1. Having a home within your home for everything you own is exhausting. You will want less stuff so you won't need a new perfect place the next time you buy something. Owning organizers and storage bins are just distractions from the fact your belongs are taking valuable time and attention away from your life. Having fewer objects to maintain gives you more time to enjoy being in the world.
2. Folding clothes into flat rectangles and stand them on the narrow ends takes time but much less space. You will be able to find everything more easily and it's super compact. The chapter about how to properly fold clothing is incredibly moving and worth reading from a purely literary perspective.

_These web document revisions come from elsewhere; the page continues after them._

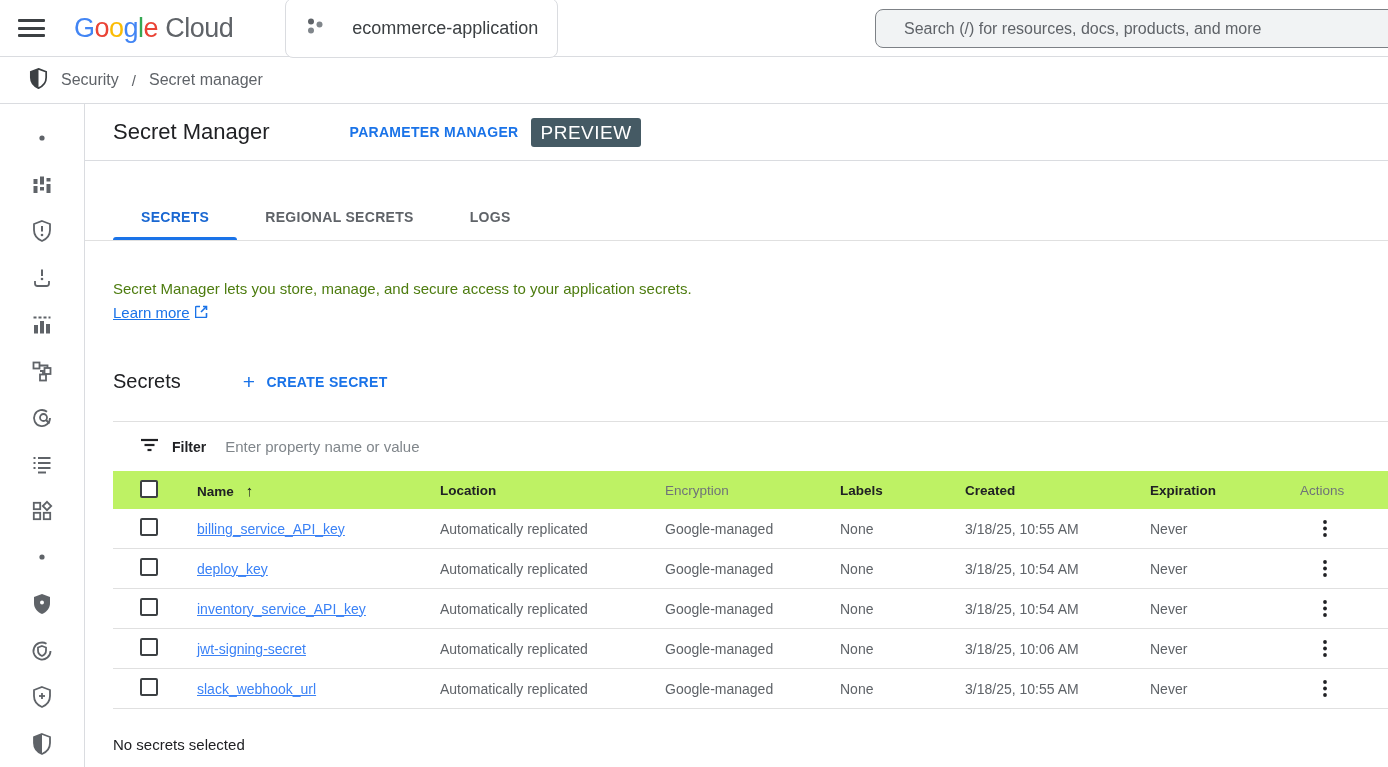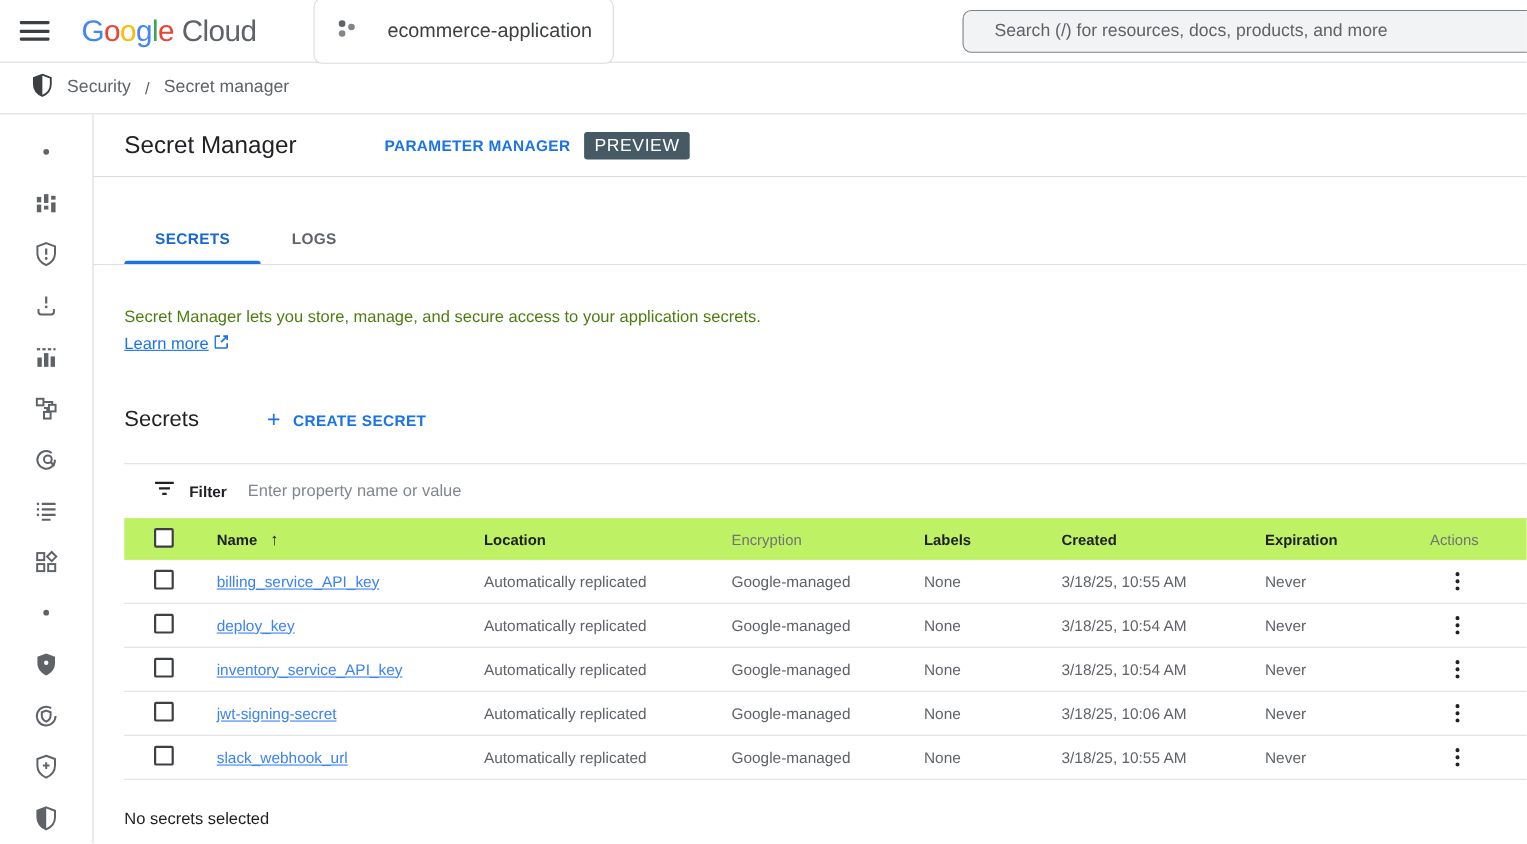--- a/index.html
+++ b/index.html
@@ -36,7 +36,7 @@
   .title-row { height:57px; border-bottom:1px solid #dadce0; display:flex; align-items:center; padding-left:28px; }
   .page-title { font-size:22px; font-weight:400; color:#202124; }
   .param-link { margin-left:80px; font-size:14px; font-weight:700; letter-spacing:.3px; color:#1a73e8; text-decoration:none; }
-  .preview-badge { margin-left:13px; background:#455a64; color:#fff; font-size:16px; font-weight:500;
+  .preview-badge { margin-left:13px; background:#455a64; color:#fff; font-size:19px; font-weight:500;
     letter-spacing:.5px; padding:4px 9px 3px; border-radius:3px; }
 
   

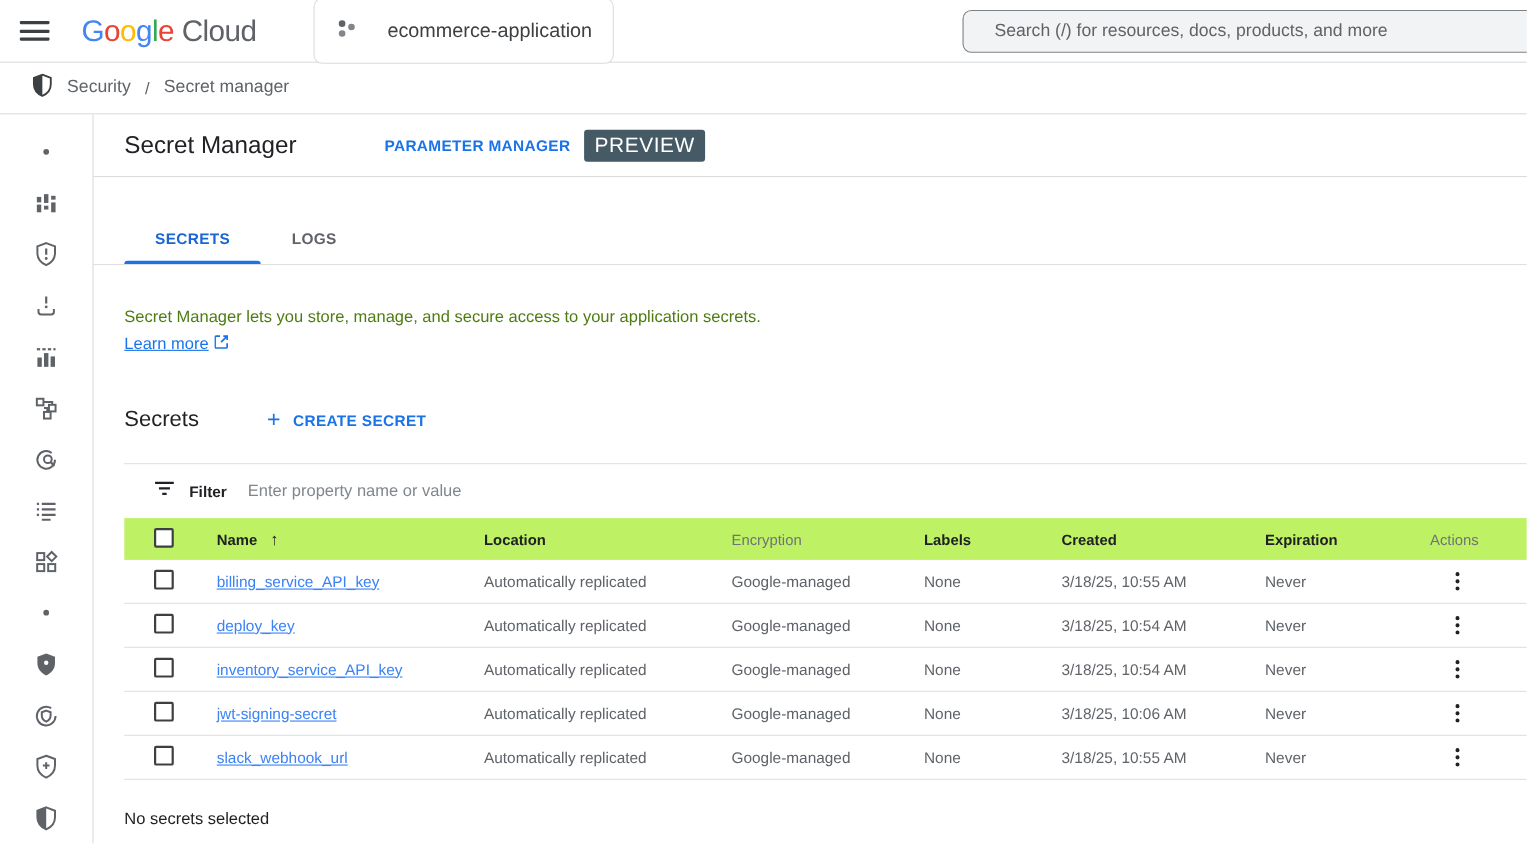--- a/index.html
+++ b/index.html
@@ -252,6 +252,7 @@
 
     <div class="tabs-row">
       <button class="tab active">SECRETS</button>
+      <button class="tab">REGIONAL SECRETS</button>
       <button class="tab">LOGS</button>
     </div>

3. I'm never going to read that. In my mind, I read everything I buy. My apartment would speak the truth in a way that made me feel guilt instead of interest when I saw a magazine from 2 months ago with that article I meant to read. Donating books is amazingly freeing. Most magazine content is available online after the issue is no longer current and it's easy to order a book when you want to read it. I still have a large bookcase but it now holds fewer books and displays more objects I love. Less room for books means more room for life.
4. Put it away before you sit down. When you come home, the last thing you want to do is work. By taking that extra minute or two, you free yourself from the morning struggle to find your wallet. Unpacking your bag, dealing with work clothes, and opening the mail is going to feel more like a chore than a habit after you've been home for 5 minutes so don't wait.
5. Keep items that multitask but the jobs are beauty and love as well as function. The promise of this book is, if you surround yourself with objects that bring you joy that your life will be full of joy. You can be your most authentic self at home. If you fill your home with space to be that person, you don't need much more than that. This perspective makes it easier to part with aspirational items like a lamp that needs to be rewired from the Brooklyn Flea... in 2010.
This book does an excellent job of offering ways to edit out objects that are no longer worth the space they take up in your home. The important part of anyone picking up and reading a book about how to make your home more livable is the desire in you to improve.